In one scene, the caisson crew discovers the bones of Redcoats while digging toward bedrock. “The British are coming! The British are coming!” one jokes. Another answers, “Not anymore, they ain’t,” while a third grumbles, “Feed their stinky Limey bones to the dogs, who cares?” The workers’ reactions make real the idea that the history of the Revolutionary War was still raw, as of course are their memories of the just-ended Civil War. A couple of the workers who served on different sides nearly come to blows.

When a caisson that is not yet fully weighted lifts with the tide, the pressurized air holding the water at bay, DuVall depicts the startled workers pointing at fish on the other side as if they had suddenly found themselves at an aquarium. After the wooden box slams back down, some of the workers decide that their nerves can no longer handle the hazardous labor. As they leave, Washington assures them, “Keep your heads up. There’s no shame here.”

But eventually Washington himself begins to show the effects of working literally under high pressure. When he is no longer able to tolerate loud noises or perform extended physical labor, he resorts to surveying the project’s progress through a telescope from his Brooklyn Heights residence, relaying instructions to the work crews in notes delivered by Emily. Although not formally trained as an engineer, she is nearly as steeped in the family business as her husband, and becomes the de-facto on-site manager.

As the years pass, the towers rise and the caissons sink, and Washington’s company bids on the next phase of the project, stringing the massive steel cables. But they are undercut by another wire manufacturer, one with financial ties to a bridge trustee. Corners are purposely cut to skim more profit, and when the subpar materials are discovered it’s too late to remove the faulty steel from the suspension system. The bridge, however, was designed to be six times stronger than its maximum load, and the inferior materials (which remain part of the structure to this day) still left a safety factor of five. When Washington exposes the crooked trustee, the man huffs out of the meeting, sneering, “You will be hearing from my attorney.” The experienced engineer replies, “I doubt it.”

In scene after scene, Tomasi and DuVall limn human intimacies, giving the familiar history of their tale a lively and surprisingly touching resonance that goes beyond the sweeping visual appeal of the neo-gothic support towers and elegant webwork of the cables. The Brooklyn Bridge was completed in 1883, after fourteen years of construction and at a cost of $15 million (approximately $350 million today). Both figures were roughly twice their original estimates, and between twenty and thirty men died working on the bridge. (By contrast, the new Kosciuszko Bridge, between Brooklyn and Queens, which is a bit longer, cost $555 million and no workers died during construction.) In 1884, some people still doubted whether the one-mile-long Brooklyn Bridge — which includes a main suspension span of 1,595 feet, the world-record holder for twenty years — could truly be safe.
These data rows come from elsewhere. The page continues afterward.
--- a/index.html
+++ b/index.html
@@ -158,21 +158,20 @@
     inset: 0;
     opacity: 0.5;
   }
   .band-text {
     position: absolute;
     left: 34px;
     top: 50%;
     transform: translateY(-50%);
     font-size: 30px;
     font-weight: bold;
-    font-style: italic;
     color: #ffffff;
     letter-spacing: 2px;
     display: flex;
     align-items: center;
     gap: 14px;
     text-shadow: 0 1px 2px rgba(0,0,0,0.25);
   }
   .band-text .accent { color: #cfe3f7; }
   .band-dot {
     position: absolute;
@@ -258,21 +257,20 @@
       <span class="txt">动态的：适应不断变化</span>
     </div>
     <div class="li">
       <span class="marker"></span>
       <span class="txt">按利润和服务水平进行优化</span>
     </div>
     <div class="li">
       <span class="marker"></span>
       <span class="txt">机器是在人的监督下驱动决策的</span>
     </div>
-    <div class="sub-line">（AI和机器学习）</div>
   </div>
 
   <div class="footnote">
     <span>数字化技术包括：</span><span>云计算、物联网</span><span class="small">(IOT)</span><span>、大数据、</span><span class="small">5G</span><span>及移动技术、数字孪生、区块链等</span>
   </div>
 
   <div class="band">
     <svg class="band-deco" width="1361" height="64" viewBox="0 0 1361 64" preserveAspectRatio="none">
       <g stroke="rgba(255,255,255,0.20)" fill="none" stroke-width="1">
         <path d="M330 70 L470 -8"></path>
Ever on the lookout for a galvanizing publicity stunt, P.T. Barnum marched twenty-one elephants from Manhattan to circus grounds in Brooklyn, thus putting New Yorkers at ease.
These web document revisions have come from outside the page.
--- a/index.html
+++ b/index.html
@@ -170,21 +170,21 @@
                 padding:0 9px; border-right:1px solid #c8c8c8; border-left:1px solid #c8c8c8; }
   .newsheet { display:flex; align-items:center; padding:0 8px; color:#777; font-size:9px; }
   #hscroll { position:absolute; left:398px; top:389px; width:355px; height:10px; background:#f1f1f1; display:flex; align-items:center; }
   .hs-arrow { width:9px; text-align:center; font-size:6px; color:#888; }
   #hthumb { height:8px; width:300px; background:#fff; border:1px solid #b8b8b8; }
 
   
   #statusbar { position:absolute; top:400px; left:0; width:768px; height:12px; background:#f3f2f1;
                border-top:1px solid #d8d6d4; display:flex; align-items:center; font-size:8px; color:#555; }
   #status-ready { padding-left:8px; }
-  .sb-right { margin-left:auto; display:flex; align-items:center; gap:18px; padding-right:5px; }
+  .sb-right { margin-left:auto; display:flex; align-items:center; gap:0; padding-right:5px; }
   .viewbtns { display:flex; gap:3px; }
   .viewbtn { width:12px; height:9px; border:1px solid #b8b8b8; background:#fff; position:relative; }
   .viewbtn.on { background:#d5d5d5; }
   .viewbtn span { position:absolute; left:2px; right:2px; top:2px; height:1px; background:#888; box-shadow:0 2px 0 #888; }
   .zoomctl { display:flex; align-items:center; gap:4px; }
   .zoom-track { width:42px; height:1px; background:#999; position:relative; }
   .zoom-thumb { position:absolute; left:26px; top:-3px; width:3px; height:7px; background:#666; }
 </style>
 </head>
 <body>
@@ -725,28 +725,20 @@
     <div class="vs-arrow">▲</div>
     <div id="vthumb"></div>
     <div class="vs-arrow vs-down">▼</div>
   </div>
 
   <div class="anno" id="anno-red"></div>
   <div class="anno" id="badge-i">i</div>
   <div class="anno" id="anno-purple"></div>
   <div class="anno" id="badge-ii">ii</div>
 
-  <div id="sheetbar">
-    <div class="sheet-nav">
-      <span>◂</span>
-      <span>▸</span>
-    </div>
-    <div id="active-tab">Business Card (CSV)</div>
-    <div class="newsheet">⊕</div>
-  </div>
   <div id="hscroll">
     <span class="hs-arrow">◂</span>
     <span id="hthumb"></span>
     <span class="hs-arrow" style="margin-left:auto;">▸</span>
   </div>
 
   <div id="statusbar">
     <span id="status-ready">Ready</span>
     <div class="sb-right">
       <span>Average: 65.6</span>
Such is the Brooklyn Bridge’s romantic gravitational pull that when future East Village counterculture icon Tuli Kupferberg attempted suicide from the Manhattan Bridge, in 1945, he found himself reimagined ten years later in Allen Ginsberg’s Howl as the man “who jumped off the Brooklyn Bridge this actually happened and walked away unknown and forgotten into the ghostly daze of Chinatown soup alleyways & fire trucks, not even one free beer.…”

Author Tomasi ends the book’s preface with a quote from Montgomery Schuyler, an essayist and architecture critic, who showed astonishing prescience in a May 1883 issue of Harper’s Weekly when he wrote, “It so happens that the work which is likely to be our most durable monument, and to convey some knowledge of us to the most remote posterity, is a work of bare utility; not a shrine, not a fortress, not a palace, but a bridge.”

It seems, 135 years later, that Schuyler was on the money — after all, nothing’s been sold more times than the Brooklyn Bridge. But it’s still here, free as the breeze.